From CVSS scores to business risk — the shift that matters
For years, CVSS scores were treated as the primary signal for prioritization. High score, high urgency. That was the logic.
But any practitioner who’s worked in a real environment knows the limitations of that approach. A CVSS 7.5 vulnerability on a business-critical payment system is not the same risk as a CVSS 9.0 vulnerability on a test environment that hasn’t connected to anything in six months. Same score. Completely different exposure.
A score tells you the severity in a vacuum. It doesn’t tell you whether that vulnerability is reachable, exploitable, and sitting next to something that matters.
What’s changing — and this is where things get genuinely interesting — is the shift toward contextual, business-risk intelligence. The emerging model asks different questions: Is this vulnerability exploitable in my specific environment? Does an attacker actually have a path to reach it? What business function does it touch if it’s compromised? Is it being actively exploited in the wild right now?
Gartner has formalized elements of this broader strategy as Continuous Threat Exposure Management (CTEM). Organizations piloting CTEM frameworks are achieving what traditional programs rarely delivered: a focused, prioritized list of vulnerabilities to address, grounded in genuine business impact rather than abstract severity metrics.
What ‘Intelligent’ looks like in practice
AI and automation aren’t magic here, and I’d push back on anyone selling them as such.
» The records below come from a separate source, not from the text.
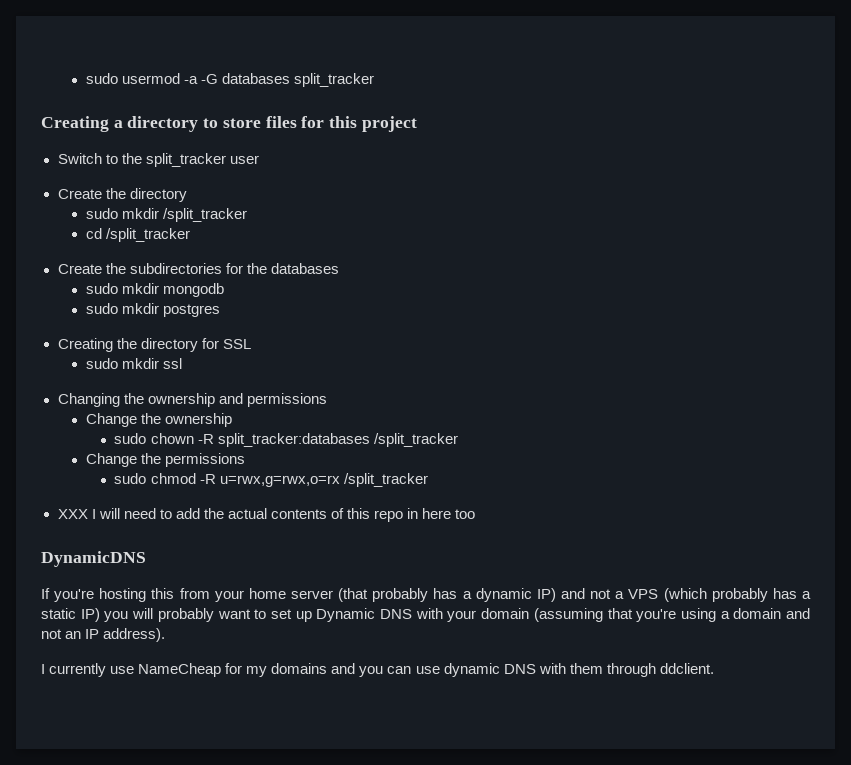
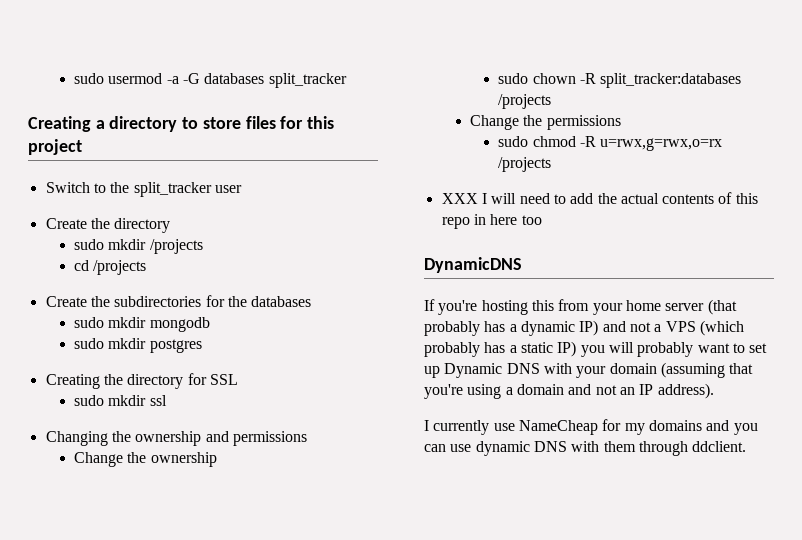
- sudo mkdir /split_tracker
+ sudo mkdir /projects
- cd /split_tracker
+ cd /projects
- sudo chown -R split_tracker:databases /split_tracker
+ sudo chown -R split_tracker:databases /projects
- sudo chmod -R u=rwx,g=rwx,o=rx /split_tracker
+ sudo chmod -R u=rwx,g=rwx,o=rx /projects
What they do well is process context at a scale no human team can — correlating threat intelligence feeds, asset criticality, exploitability data, and active campaign information to surface what genuinely needs attention today.
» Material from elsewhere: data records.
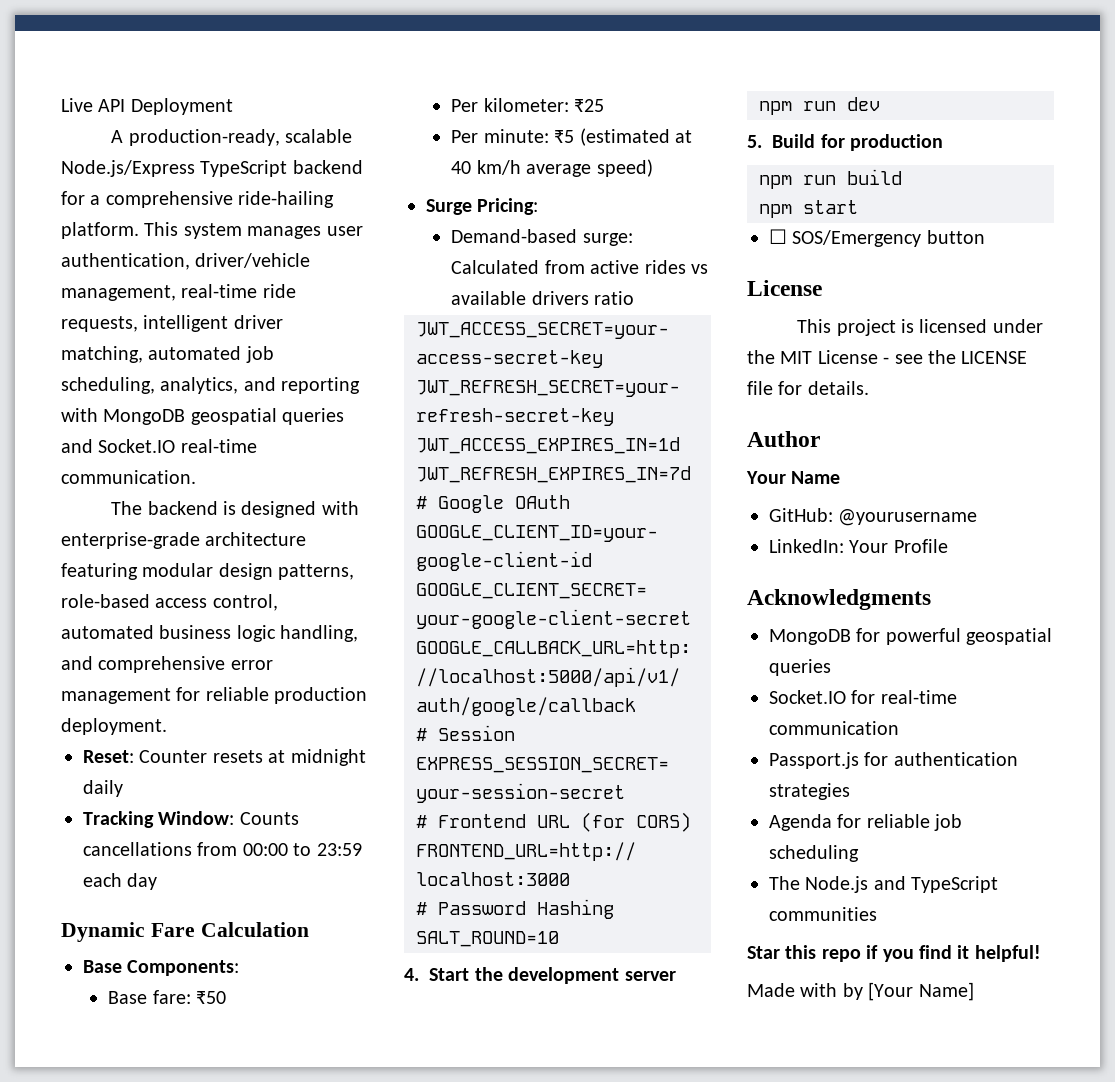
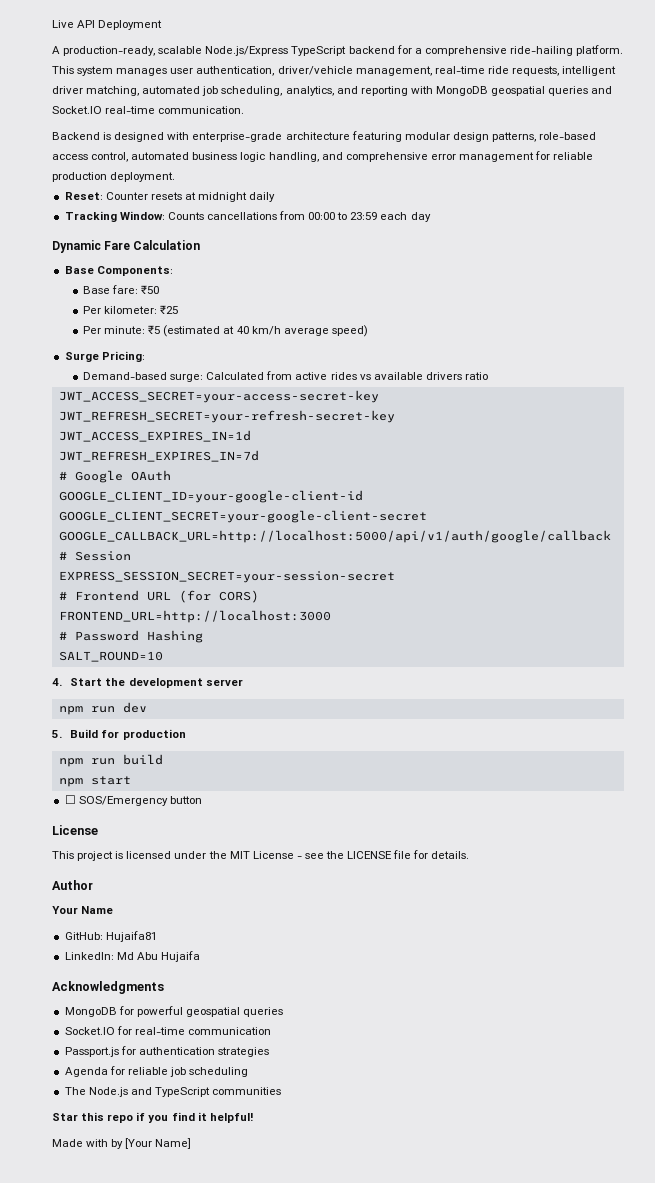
- The backend is designed with enterprise-grade architecture featuring modular design patterns, role-based access control, automated business logic handling, and comprehensive error management for reliable production deployment.
+ Backend is designed with enterprise-grade architecture featuring modular design patterns, role-based access control, automated business logic handling, and comprehensive error management for reliable production deployment.
- GitHub: @yourusername
+ GitHub: Hujaifa81
- LinkedIn: Your Profile
+ LinkedIn: Md Abu Hujaifa

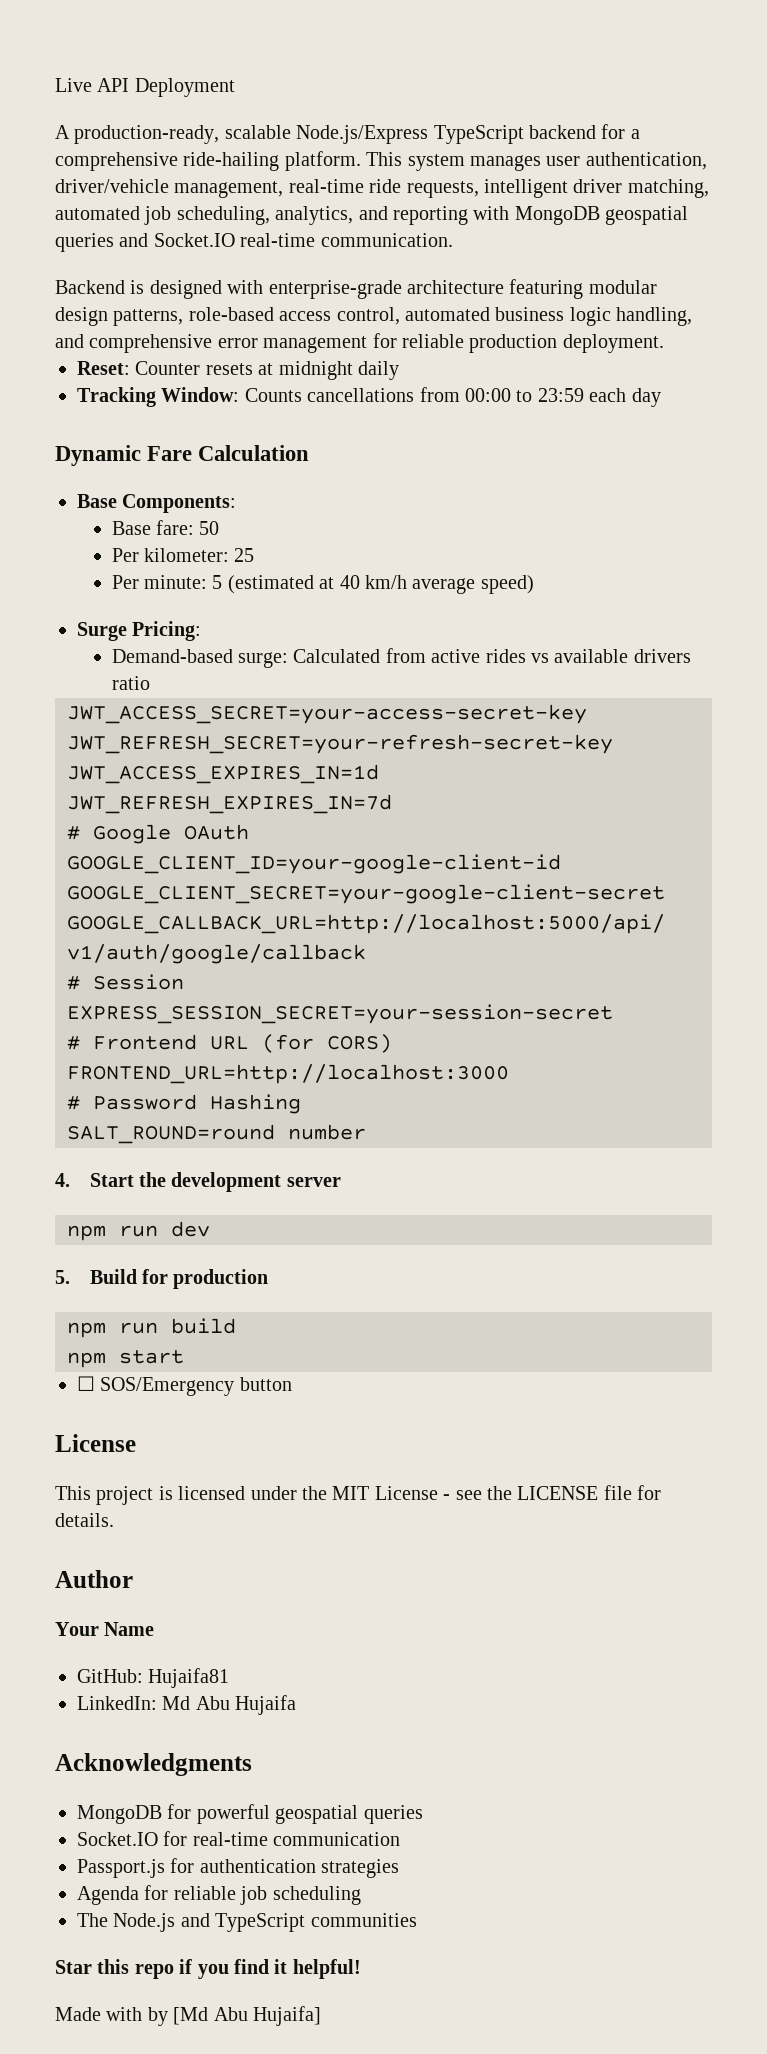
- Base fare: ₹50
+ Base fare: 50
- Per kilometer: ₹25
+ Per kilometer: 25
- Per minute: ₹5 (estimated at 40 km/h average speed)
+ Per minute: 5 (estimated at 40 km/h average speed)
- SALT_ROUND=10
+ SALT_ROUND=round number
- Made with by [Your Name]
+ Made with by [Md Abu Hujaifa]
Done well, this means a SOC analyst isn’t starting their morning with 400 alerts. They’re starting with a prioritized exposure list that reflects the actual threat environment their organization is operating in — not a generic severity ranking from a scanner that doesn’t know what your business does.
It also means continuous visibility rather than periodic snapshots. Cloud environments and dynamic infrastructure don’t wait for your next scheduled scan. Neither do attackers.
The harder conversation
Suneet Thakur, Director – Cyber Resilience, Eventus Security
Here’s what I find myself saying to CISOs more often lately: the tools are getting better. Rapidly. But the organizations that will benefit from them are the ones that have first done the harder, less glamorous work — understanding their actual attack surface, mapping asset criticality to business function, and building remediation workflows that can actually execute at speed when something urgent surfaces.
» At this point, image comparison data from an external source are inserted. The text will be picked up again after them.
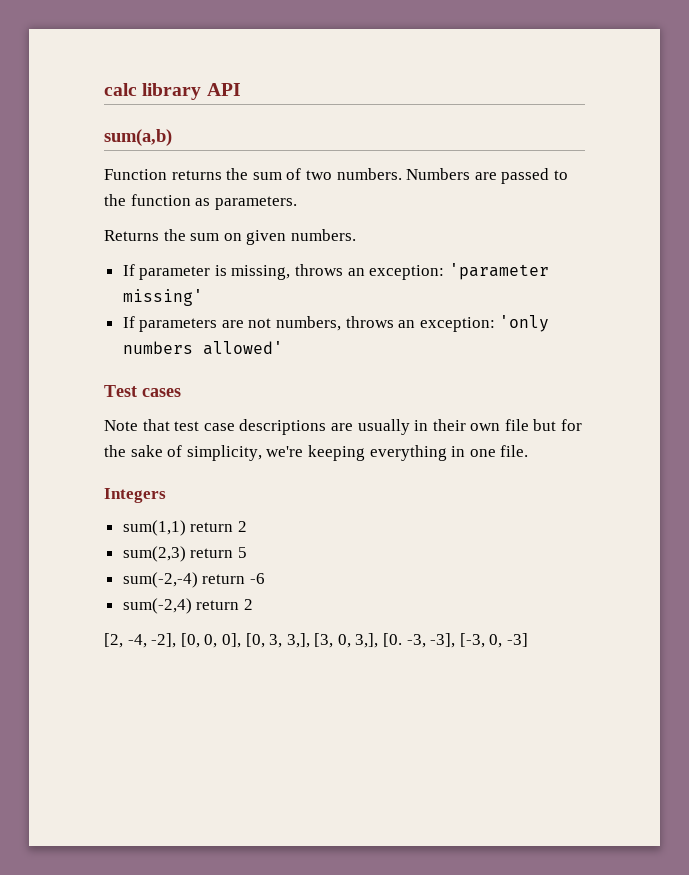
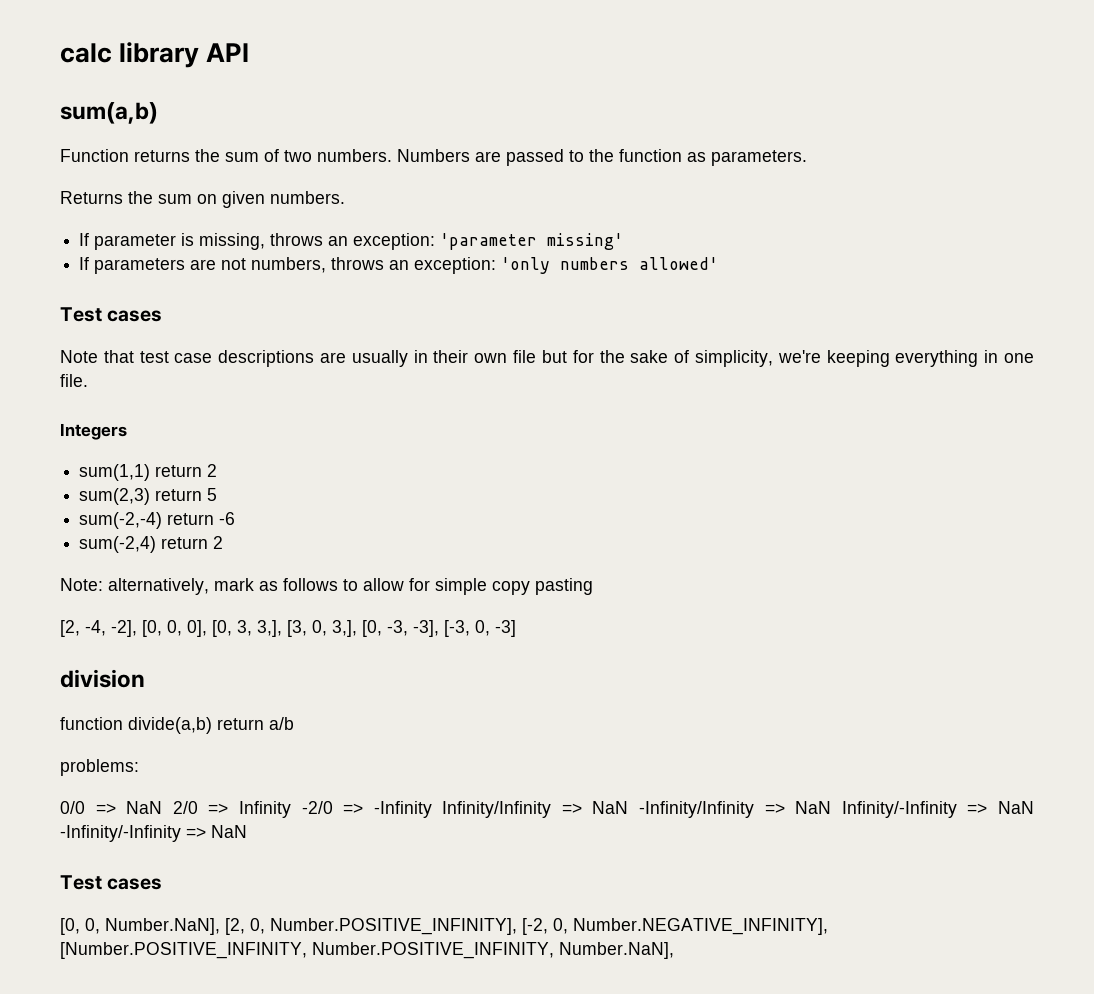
+ Note: alternatively, mark as follows to allow for simple copy pasting
- [2, -4, -2], [0, 0, 0], [0, 3, 3,], [3, 0, 3,], [0. -3, -3], [-3, 0, -3]
+ [2, -4, -2], [0, 0, 0], [0, 3, 3,], [3, 0, 3,], [0, -3, -3], [-3, 0, -3]
+ division
+ function divide(a,b) return a/b
+ problems:
+ 0/0 => NaN 2/0 => Infinity -2/0 => -Infinity Infinity/Infinity => NaN -Infinity/Infinity => NaN Infinity/-Infinity => NaN -Infinity/-Infinity => NaN
+ Test cases
+ [0, 0, Number.NaN], [2, 0, Number.POSITIVE_INFINITY], [-2, 0, Number.NEGATIVE_INFINITY], [Number.POSITIVE_INFINITY, Number.POSITIVE_INFINITY, Number.NaN],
Technology accelerates what you already have. If the foundations aren’t there, more intelligence just means faster noise.
The next two years in vulnerability management aren’t really about new platforms. They’re about a fundamental shift in how security teams think about their job — from reactive coverage to proactive exposure reduction. From ‘did we scan everything’ to ‘do we understand what’s actually at risk and can we act on it before someone else does.’
Disclaimer: The views expressed in this article are those of the author/authors and do not necessarily reflect the views of ET Edge Insights, its management, or its members.